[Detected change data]
• • • • • • •
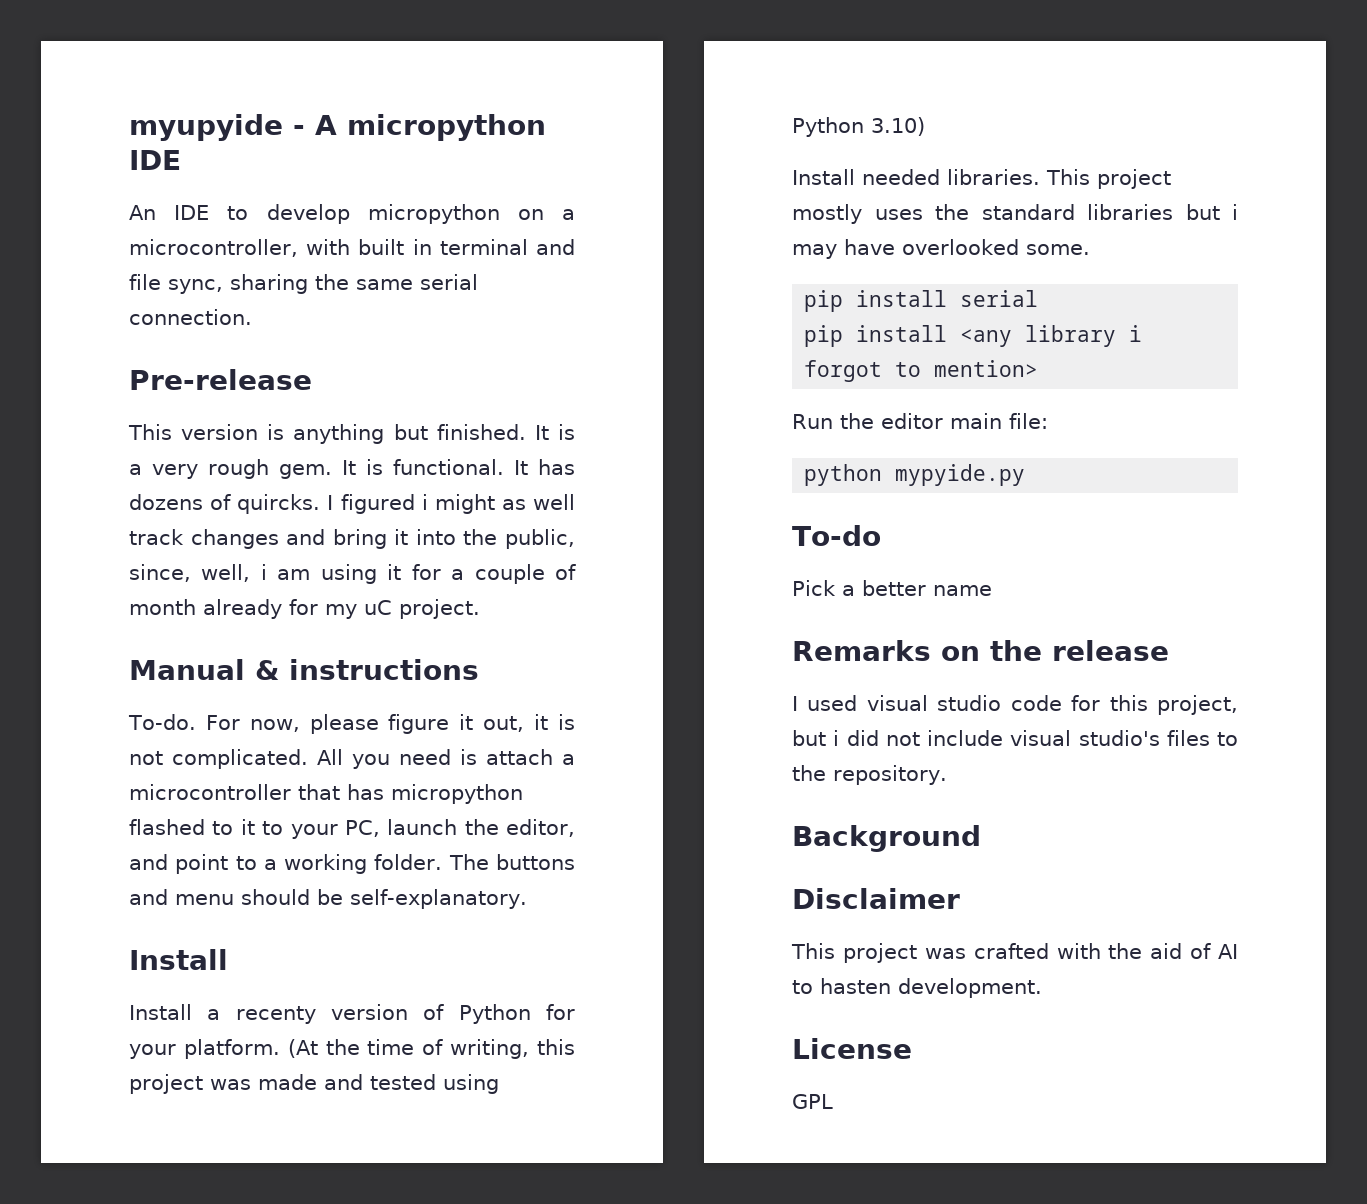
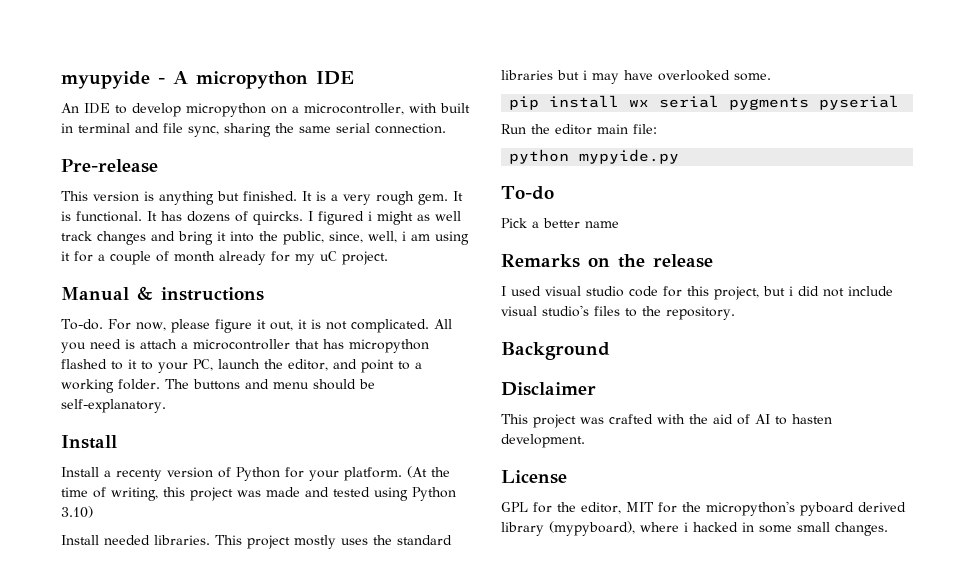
- pip install serial
- pip install <any library i forgot to mention>
+ pip install wx serial pygments pyserial
- GPL
+ GPL for the editor, MIT for the micropython's pyboard derived library (mypyboard), where i hacked in some small changes.

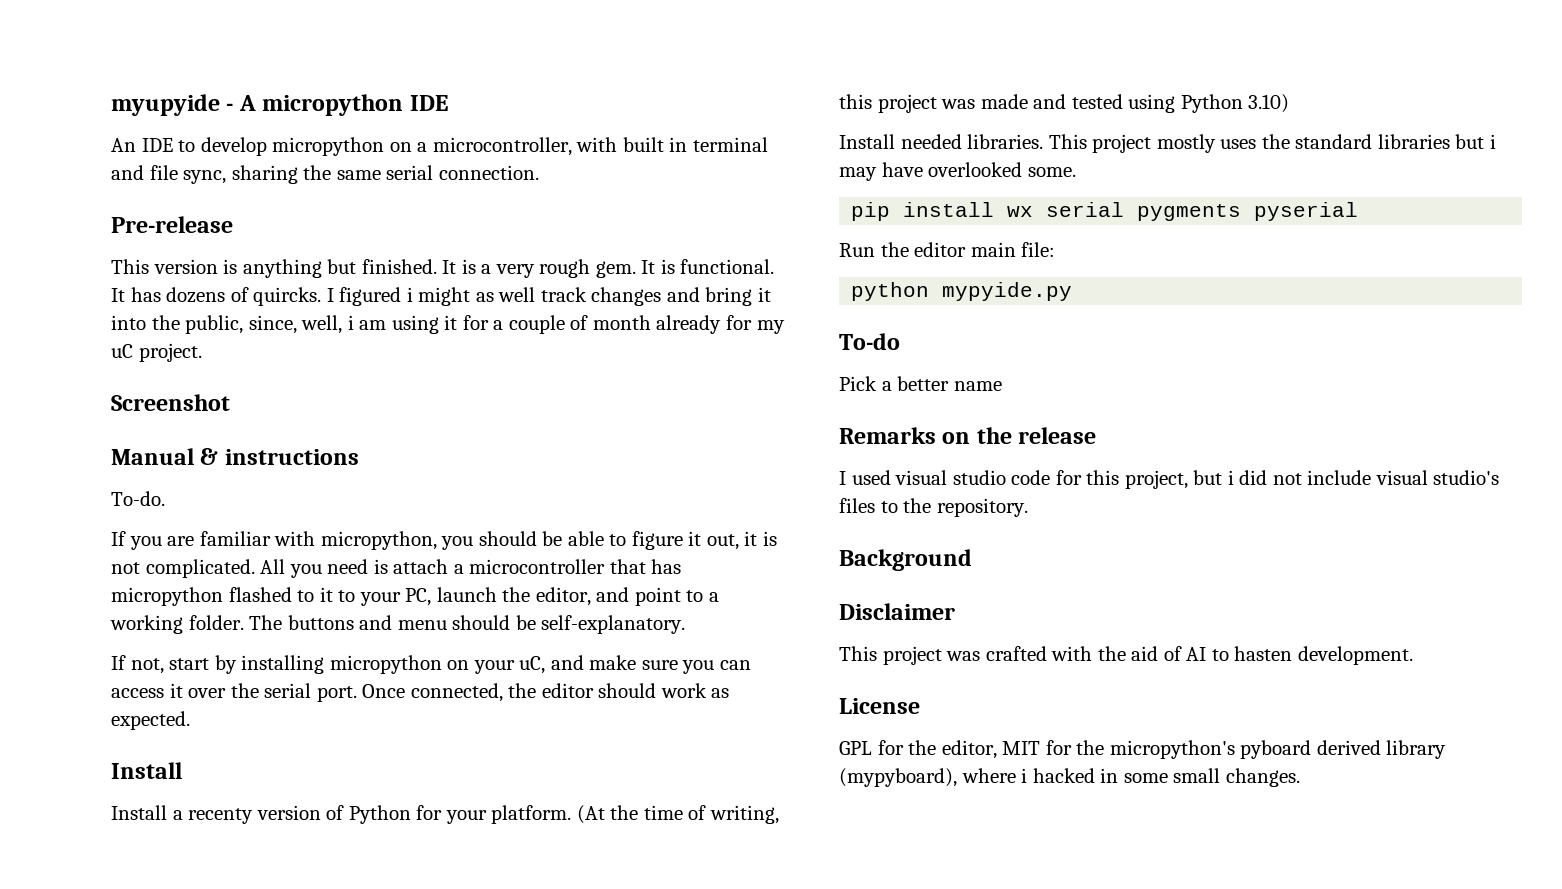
+ Screenshot
- To-do. For now, please figure it out, it is not complicated.
+ To-do.
+ If you are familiar with micropython, you should be able to figure it out, it is not complicated.
+ If not, start by installing micropython on your uC, and make sure you can access it over the serial port. Once connected, the editor should work as expected.

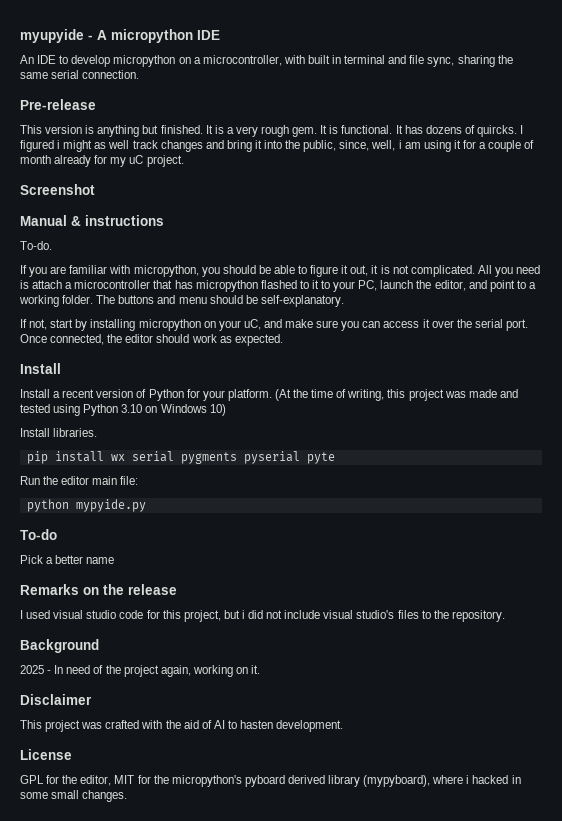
- Install a recenty version of Python for your platform.
+ Install a recent version of Python for your platform.
- (At the time of writing, this project was made and tested using Python 3.10)
- Install needed libraries. This project mostly uses the standard libraries but i may have overlooked some.
+ (At the time of writing, this project was made and tested using Python 3.10 on Windows 10)
+ Install libraries.
- pip install wx serial pygments pyserial
+ pip install wx serial pygments pyserial pyte
+ 2025 - In need of the project again, working on it.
• • • • • • •
**PROBLEM DESCRIPTION**
Set the records down again exactly, with no pictures.

**EXERCISE RESULT**
- pip install serial
- pip install <any library i forgot to mention>
+ pip install wx serial pygments pyserial
- GPL
+ GPL for the editor, MIT for the micropython's pyboard derived library (mypyboard), where i hacked in some small changes.

+ Screenshot
- To-do. For now, please figure it out, it is not complicated.
+ To-do.
+ If you are familiar with micropython, you should be able to figure it out, it is not complicated.
+ If not, start by installing micropython on your uC, and make sure you can access it over the serial port. Once connected, the editor should work as expected.

- Install a recenty version of Python for your platform.
+ Install a recent version of Python for your platform.
- (At the time of writing, this project was made and tested using Python 3.10)
- Install needed libraries. This project mostly uses the standard libraries but i may have overlooked some.
+ (At the time of writing, this project was made and tested using Python 3.10 on Windows 10)
+ Install libraries.
- pip install wx serial pygments pyserial
+ pip install wx serial pygments pyserial pyte
+ 2025 - In need of the project again, working on it.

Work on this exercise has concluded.